So you’ve found a home or investment property that grabs your attention. Your first impressions were good; now it’s time to take a closer look and run the ruler over it inside and out.
A DIY home inspection can help you decide if you want to take things further and invest in a professional inspection. No list will ever cover everything, but this should provide a good starting point that tackles many of the major issues.
Liveability – is it ‘you’?
Space – You wouldn’t be there unless there were the right number of bedrooms, but what about areas for relaxing and entertaining? Is there enough built-in storage or room to add your own? Is there the space or flexibility to accommodate future needs such as a growing family?
Do-up-ability – If your plan is to renovate, consider how much work and cost this will involve. Is it just a matter of painting, and replacing wallpaper, curtains or carpet? Or will you upgrade the kitchen and bathroom or make any structural changes. Factor this in to any offer price.
Warm, dry and healthy
Insulation – Take a peek under the house and up through the manhole to see the quality and condition of any floor and ceiling insulation. Ask if the walls are insulated.
Dryness – Take a deep breath; a damp house will usually smell that way. The presence of a home ventilation system can be a big tick. Look out for signs of leaks, such as water marks and stains on ceilings, and darkened areas of mould on paintwork.
Heating – What are the main heating sources, such as heat pumps or wood burners? Check their age and condition, their location within the home and whether they are adequate for the size of the property.
Electricals – In older homes the wiring may need replacing. If sockets, switches or the fuse box look dated consider getting an electrician in for a professional view. Look room-by-room for power points: are there enough where they’re needed?
Plumbing – Test the water pressure by running taps in the kitchen, laundry and bathroom and see how well the water drains. Look out for any rust or leaks in pipes in these rooms or outside. Test the hot water and take a look at the hot water unit; ask how recently it was serviced.

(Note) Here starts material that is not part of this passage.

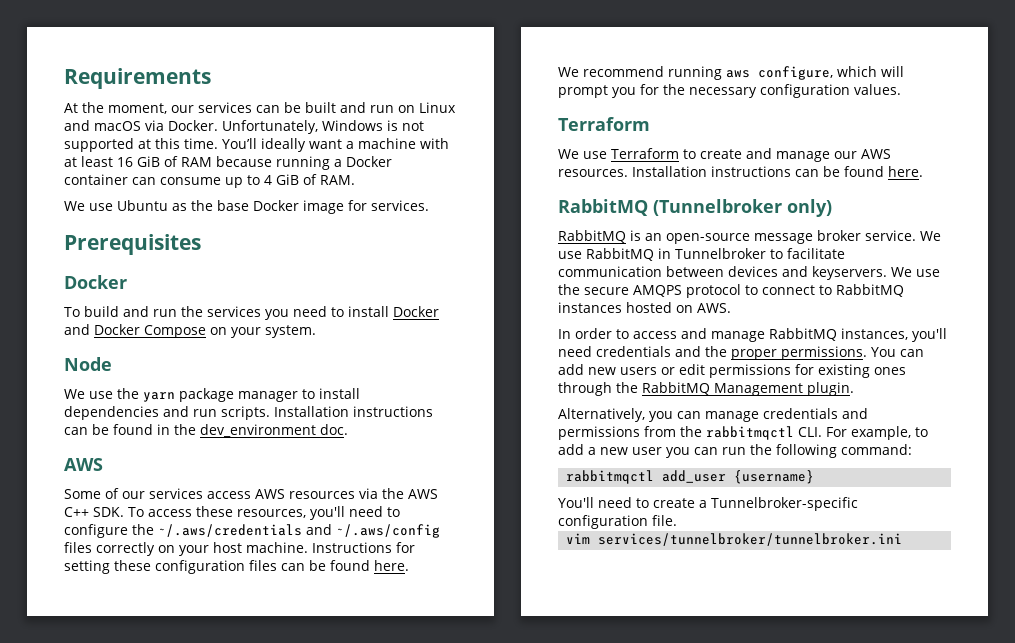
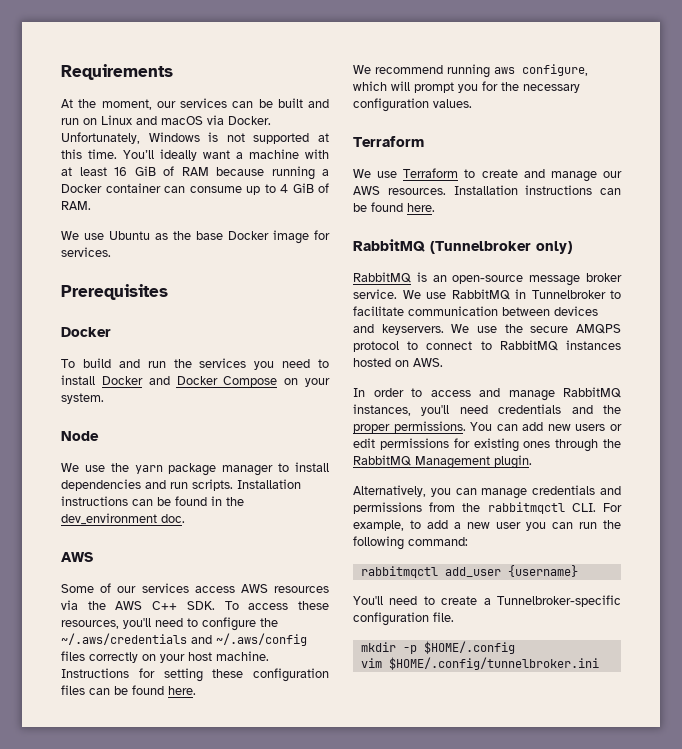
(677, 520) none -> [360,641,515,654] // mkdir -p $HOME/.config
[598,533,903,546] services/tunnelbroker/tunnelbroker.ini -> [388,657,599,670] $HOME/.config/tunnelbroker.ini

Gas – If there is a gas connection, make sure the supply is working properly: does the flame stay strong if you turn on several outlets?
Overall appearance – Step back and look at the general condition of the building, including paintwork, brick work or cladding. Note the orientation and which rooms and outdoor areas will see the most sun. Make sure garages, sheds, decking and fences are in good shape and meet your needs.
Foundations – These literally underpin your biggest investment, so they must be solid. But – apart from looking for signs like uneven floors or cracked walls, and peeking under the floor for missing or rotting piles – this is really a job for the professionals, who can thoroughly check the soundness of piles, foundation walls and connections, and ground stability.
Roof and guttering – Check that the roof is even and in good condition, without signs of rusting iron or damaged tiles. Ensure guttering is level and secure, along with downpipes and drainage.
Garden – How well is it geared for outdoor enjoyment, including sunshine, shade and privacy? How much maintenance is needed and, if you’re a keen gardener, what potential is there for further planting or landscaping?
Spas and pools – These are a sought-after extra for some buyers; others may dread the cleaning and maintenance. Make sure pool structures are in good shape, along with heating and filter systems. Have they been well maintained?
If the property ticks the important boxes and you’re still keen, it’s time to call in the professionals. An expert, independent inspector can evaluate the property more thoroughly. Armed with this knowledge – along with market research and what your lawyer gleans from paperwork such as the LIM and certificate of title – you’ll be ready to make an offer that reflects a thorough understanding of the property and what you may need to spend on it over the short- and longer-term.